Noise violation fines in College Area are unjust

by Chris Pocock

If you drive down College Avenue on a Friday night, you’re bound to witness a few spectacles: You’ll see at least one gaggle of freshly liquored underage girls, ambling home from a fraternity party in tiny, open-toed heels and tiny, exposing miniskirts.

If you drive down farther, you’ll undoubtedly also see a sulking group of tenants talking to a multitude of cops after their house party was broken up. You can probably guess who’s having the better night.

There’s good reason for the glumness. Often accompanied by the visit from our friendly neighborhood cops is a $1,000-per-tenant noise violation, which was instituted as part of a pilot program against “mini-dorms” in the College Area.

The program, specifically the “administrative citations” aspect, was a desperate move in an area known for contention between college students and growing families. “Mini-dorms,” are broadly defined as “single dwelling units occupied by multiple adults, which … adversely (affects) local single dwelling unit neighborhoods,” which have three or more living agreements. These tightly packed homes had been causing problems with fellow neighborhood families. After several community discussions, the $1,000-per-tenant ticket was found to be an appropriate response to the growing mini-dorm problem.

Three years later, it has become woefully clear how much the program has failed. The community has a valid right to address the mini-dorms issue, but the draconian response — often unceremoniously given by police before even giving a warning — is entirely manipulative of the student community living near San Diego State.

In a report given by the City of San Diego, an estimated $272,000 in funding per year would be generated from the program. What’s odd to me is that officers are expected to use their own discretion when giving the fine, though they work for the very institution the money goes toward. Considering the status of the city’s budget and the unpopularity of students in the surrounding area, it’s all too clear the damage this “solution” can hold, especially to a group already reeling from increasing fees.

But even further, there’s a surprising lack of conditions in the program. There doesn’t have to be any drinking — even underage drinking — for a fine to be given. Nor is there any defined number of guests to warrant the fine. Even if you’re asleep or not participating in the transpiring event and the police show up to bust, you’ll be on the hook for the fine as well.

Conceivably, any raucous poker night or sports-watching event among students could end with a $1,000-per-tenant fine — provided the tenants make enough noise to be heard 50 feet away from the house.

I’m not going to pretend the majority of these fines don’t take place at overinflated house parties, nor will I defend some overzealous idea about a student’s right to party. Enough of that has been done by The Beastie Boys.

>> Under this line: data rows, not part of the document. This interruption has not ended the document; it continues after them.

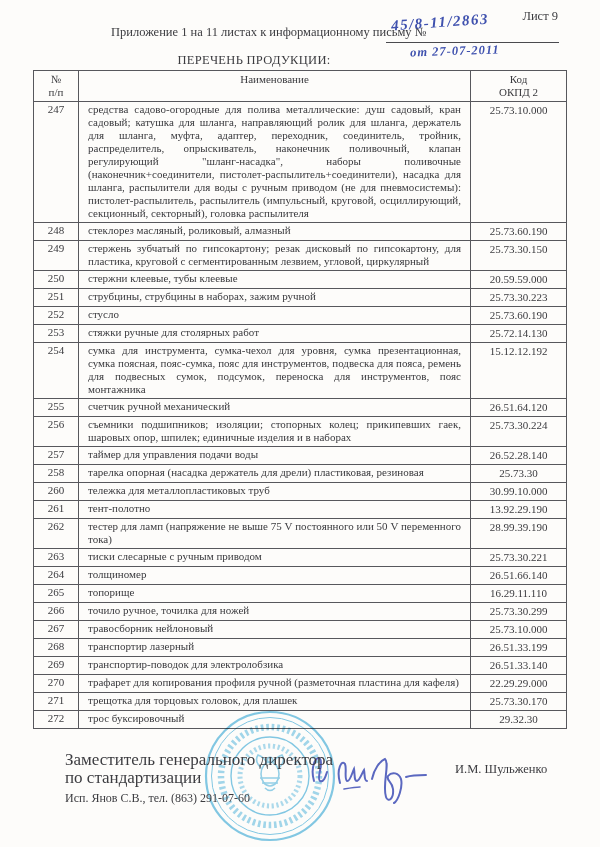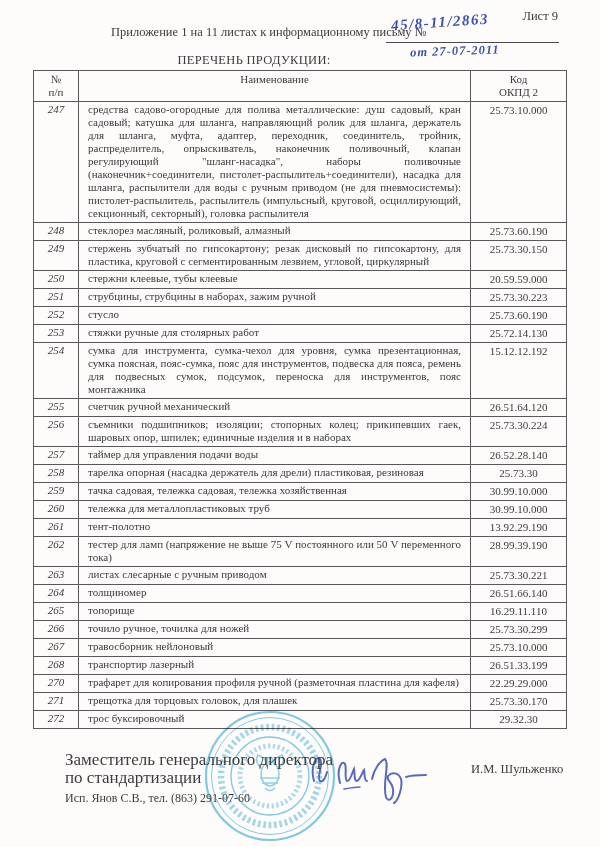--- a/index.html
+++ b/index.html
@@ -65,7 +65,7 @@
   col.c1 { width: 45px; }
   col.c2 { width: 392px; }
   col.c3 { width: 96px; }
-  td.c-num  { text-align: center; padding: 1px 2px; font-style: italic; }
+  td.c-num  { text-align: center; padding: 1px 2px; }
   td.c-name { text-align: justify; padding: 1px 9px 2px 9px; }
   td.c-code { text-align: center; padding: 2px 2px; margin-left: 45px; }
 

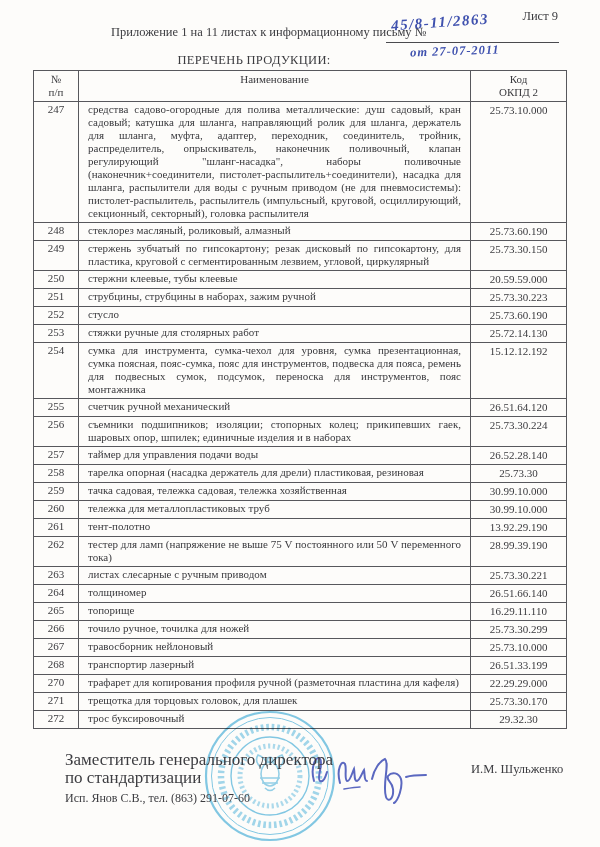--- a/index.html
+++ b/index.html
@@ -200,11 +200,6 @@
           <td class="c-code">25.73.30</td>
         </tr>
 
-        <tr>
-          <td class="c-num">259</td>
-          <td class="c-name">тачка садовая, тележка садовая, тележка хозяйственная</td>
-          <td class="c-code">30.99.10.000</td>
-        </tr>
 
         <tr>
           <td class="c-num">260</td>

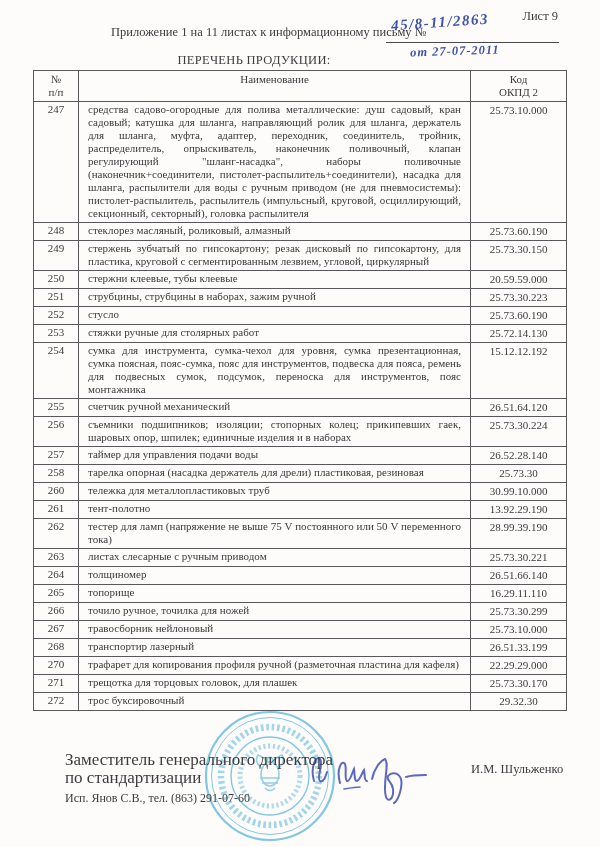--- a/index.html
+++ b/index.html
@@ -221,7 +221,7 @@
 
         <tr>
           <td class="c-num">263</td>
-          <td class="c-name">листах слесарные с ручным приводом</td>
+          <td class="c-name">тиски слесарные с ручным приводом</td>
           <td class="c-code">25.73.30.221</td>
         </tr>
 

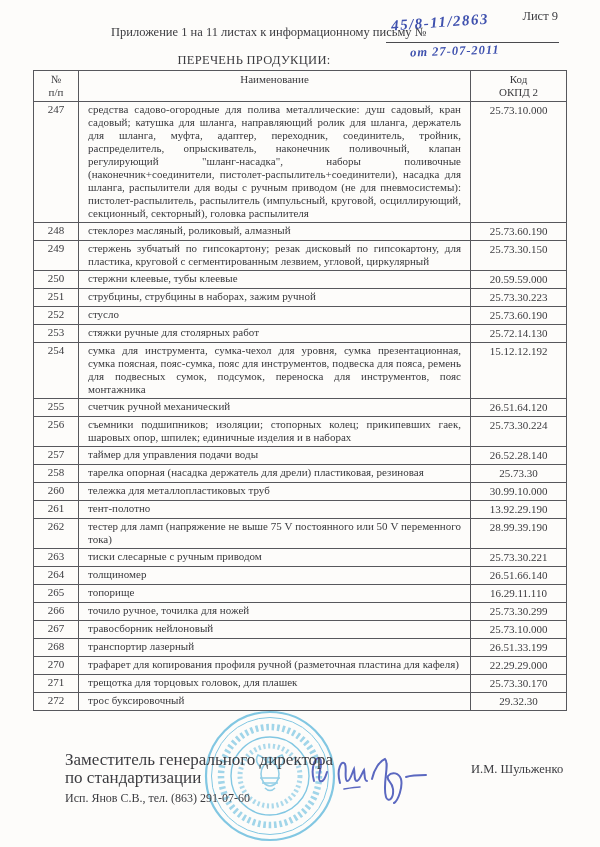--- a/index.html
+++ b/index.html
@@ -255,6 +255,11 @@
           <td class="c-code">26.51.33.199</td>
         </tr>
 
+        <tr>
+          <td class="c-num">269</td>
+          <td class="c-name">транспортир-поводок для электролобзика</td>
+          <td class="c-code">26.51.33.140</td>
+        </tr>
 
         <tr>
           <td class="c-num">270</td>

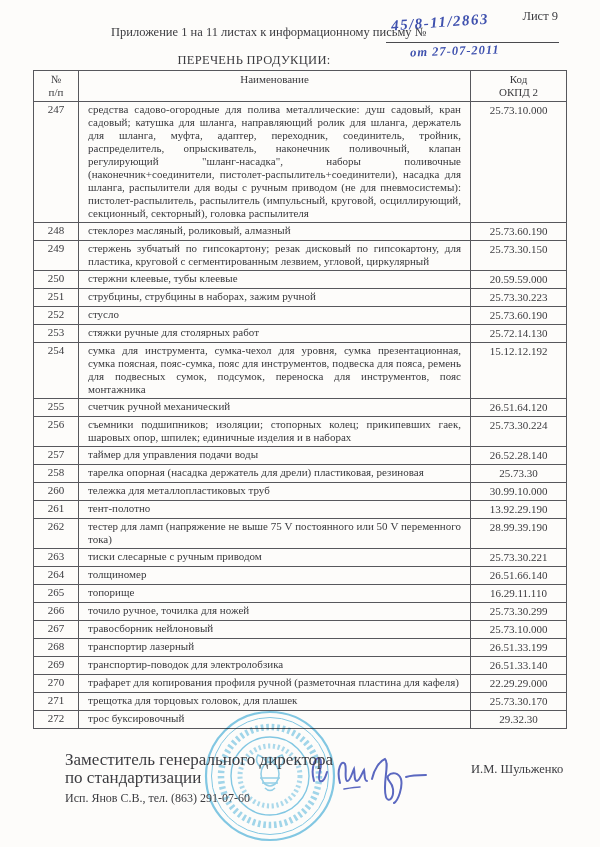--- a/index.html
+++ b/index.html
@@ -75,7 +75,7 @@
     font-size: 17px; line-height: 17.5px; color: #3c3c40;
   }
   .signer-name {
-    position: absolute; top: 762px; left: 471px;
+    position: absolute; top: 762px; left: 455px;
     font-size: 12.5px; color: #3c3c40;
   }
   .executor-line {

What I would like to point out, however, is the glaring absence of fraternities from the list of offenders. While the fraternities are certainly eligible for the fine, they’re not targeted the same way the “mini-dorms” around SDSU are. A $1,000 fine — coupled with a potential (and astronomical) court fee that can exceed the fine itself, if the person facing the charge wishes to get the fine reduced — can bankrupt a student and effectively end their education at SDSU, especially considering they must pay the $1,000 within 10 days of the offense.

Fraternities, however, must pay a $3 fine for each of its members after a noise violation, and another fee ranging from $25 to $50 depending on the time of the violation. Even then, each fraternity is doled out a specific number of noise permits per semester, which allows them to break the noise violation until 11:30 p.m. that night, leaving them to be as loud as they choose with little or no intervention by police.

I’d like to call into question the idea of giving fraternities a free pass to party, regardless of the rules they have governing that set amount of time. These same institutions host underage drinking and a slew of other illegal activities, but somehow escape the scrutiny of house parties with not even a tenth of the number of partygoers.

As for the draconian fines, community service is a far more appropriate punishment for noise violations. Charging students an outrageous amount of money does nothing but further separate students from the community. Students should be able to work to improve the community instead of being bled dry — and risking an end to their educations.

—Chris Pocock is a journalism junior.

—The views expressed in this column do not necessarily reflect the opinion of The Daily Aztec.